Malaysia reported 2,305 cases between 12 and 18 November, a 28% increase from the previous week. These included 28 new Omicron variant cases.

===December===

| Date | Cases |  | Recoveries |  | Deaths |  | Current cases |  |  | Sources |
| New | Total | New | Total | New | Total | Active | ICU | Ventilators |
| 2 | 1,126 | 5,147,359 | 610 | 5,094,830 | 0 | 37,202 | 15,327 | 8 | 5 |  |
| 9 | 2,554 | 5,160,116 | 1,164 | 5,102,881 | 16 | 37,218 | 20,017 | 21 | 13 |  |
| 16 | 3,389 | 5,180,812 | 2,276 | 5,115,191 | 28 | 37,246 | 28,375 | 22 | 14 |  |
| 23 | 3,499 | 5,206,724 | 3,376 | 5,136,171 | 22 | 37,268 | 33,285 | 44 | 22 |  |
| 30 | 2,803 | 5,227,322 | 3,488 | 5,162,135 | 5 | 37,293 | 27,894 | 58 | 34 |  |

In response to a rise of COVID-19 cases, retirement homes and the Kedah Immigration Department reinstated face mask requirements. In addition, mask wearing was encouraged in mosques, suraus, retailers, eateries, and kindergartens. On 20 December, the Health Ministry also encouraged people to take the COVID-19 vaccines, publishing a list of 234 vaccination centres on the MySejahtera app.

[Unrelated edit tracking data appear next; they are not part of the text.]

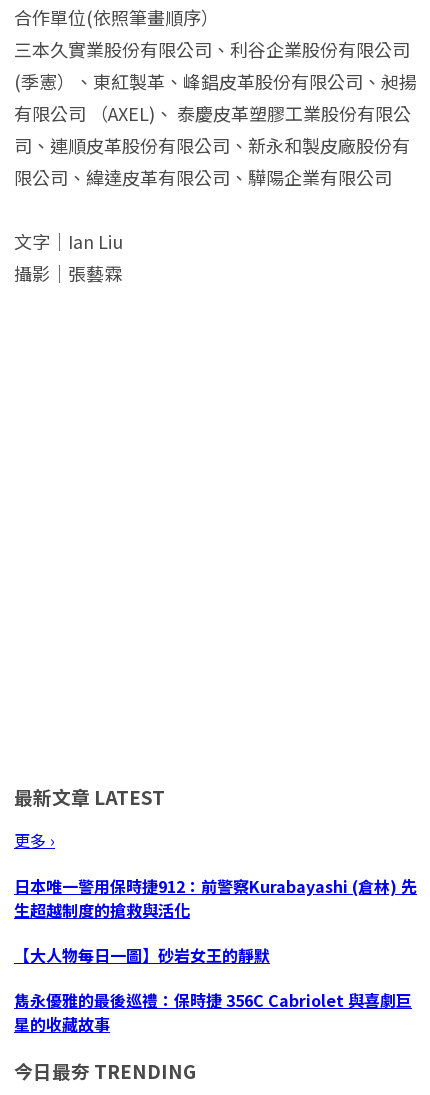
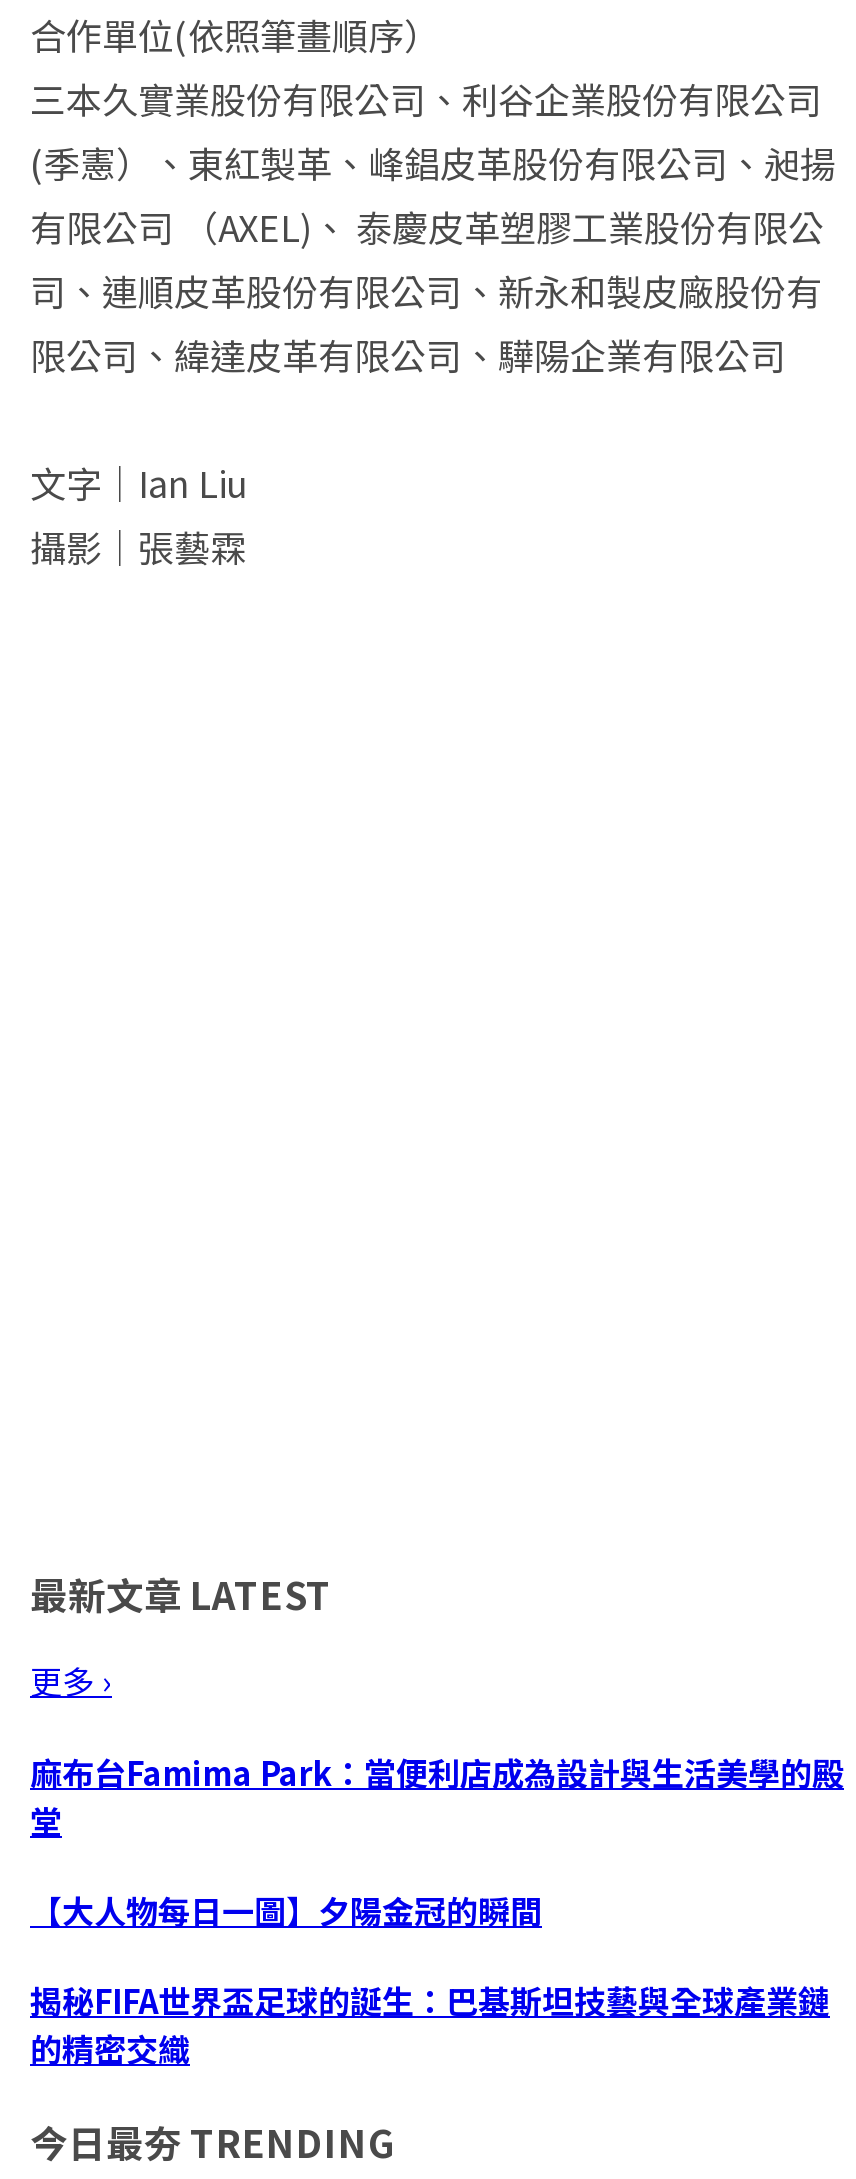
- 日本唯一警用保時捷912：前警察Kurabayashi (倉林) 先
- 生超越制度的搶救與活化
+ 麻布台Famima Park：當便利店成為設計與生活美學的殿
+ 堂

- 【大人物每日一圖】砂岩女王的靜默
+ 【大人物每日一圖】夕陽金冠的瞬間

- 雋永優雅的最後巡禮：保時捷 356C Cabriolet 與喜劇巨
- 星的收藏故事
+ 揭秘FIFA世界盃足球的誕生：巴基斯坦技藝與全球產業鏈
+ 的精密交織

On 21 December, Malaysia reactivated its Heightened Alert System in response to a surge in COVID-19 cases domestically and in the wider Southeast Asia region. That same day, Johor state reported a 20-fold increase in COVID-19 cases. The Sarawak government also approved RM 4.85 million to help the Health Department cope with rising COVID-19 cases.

On 27 December, the Government deployed health department officials and medical staff at flood evacuation centres in Terengganu to screen people for COVID-19.

On 28 December, Kedah health authorities confirmed that the situation was under control at two COVID-19 clusters in Kuala Muda and Kota Setar.

On 29 December, the Health Ministry stated that COVID-19 cases in Malaysia were under control, with only 0.5% of patients admitted to hospital and a death rate of 0.08%.

On 30 December, 14 new COVID-19 cases were reported at flood evacuation centres in Kelantan and Terengganu.